Exercise materials:
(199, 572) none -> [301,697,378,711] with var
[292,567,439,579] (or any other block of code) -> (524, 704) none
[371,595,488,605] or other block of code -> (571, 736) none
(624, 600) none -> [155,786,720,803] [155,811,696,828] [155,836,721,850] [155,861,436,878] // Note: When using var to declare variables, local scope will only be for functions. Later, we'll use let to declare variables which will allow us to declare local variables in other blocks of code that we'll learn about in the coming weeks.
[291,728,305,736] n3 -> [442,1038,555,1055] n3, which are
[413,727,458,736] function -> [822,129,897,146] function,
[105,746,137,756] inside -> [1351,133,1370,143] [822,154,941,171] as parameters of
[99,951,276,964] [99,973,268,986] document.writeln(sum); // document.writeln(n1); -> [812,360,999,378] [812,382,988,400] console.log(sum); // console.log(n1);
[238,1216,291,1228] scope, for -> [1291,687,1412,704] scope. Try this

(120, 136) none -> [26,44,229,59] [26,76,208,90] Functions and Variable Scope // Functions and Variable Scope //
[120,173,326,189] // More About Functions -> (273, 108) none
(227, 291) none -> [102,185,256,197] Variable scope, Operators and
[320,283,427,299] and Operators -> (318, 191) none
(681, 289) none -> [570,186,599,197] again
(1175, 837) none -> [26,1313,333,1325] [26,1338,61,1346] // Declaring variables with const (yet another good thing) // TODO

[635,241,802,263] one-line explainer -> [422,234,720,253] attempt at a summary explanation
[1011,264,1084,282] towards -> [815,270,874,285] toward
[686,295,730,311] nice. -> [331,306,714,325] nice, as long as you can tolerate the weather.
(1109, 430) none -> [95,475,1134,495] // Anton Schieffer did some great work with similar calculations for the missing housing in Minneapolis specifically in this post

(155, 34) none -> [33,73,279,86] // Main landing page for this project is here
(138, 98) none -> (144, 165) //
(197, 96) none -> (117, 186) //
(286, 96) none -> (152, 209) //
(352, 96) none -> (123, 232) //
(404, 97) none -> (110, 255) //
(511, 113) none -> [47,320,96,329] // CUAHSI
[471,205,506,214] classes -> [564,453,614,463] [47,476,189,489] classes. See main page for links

Problem to solve: Each line from the one containing "(404, 97) none -> (110, 255) //" to the end of the records should be echoed exactly, and no other line.

Output of the task:
(404, 97) none -> (110, 255) //
(511, 113) none -> [47,320,96,329] // CUAHSI
[471,205,506,214] classes -> [564,453,614,463] [47,476,189,489] classes. See main page for links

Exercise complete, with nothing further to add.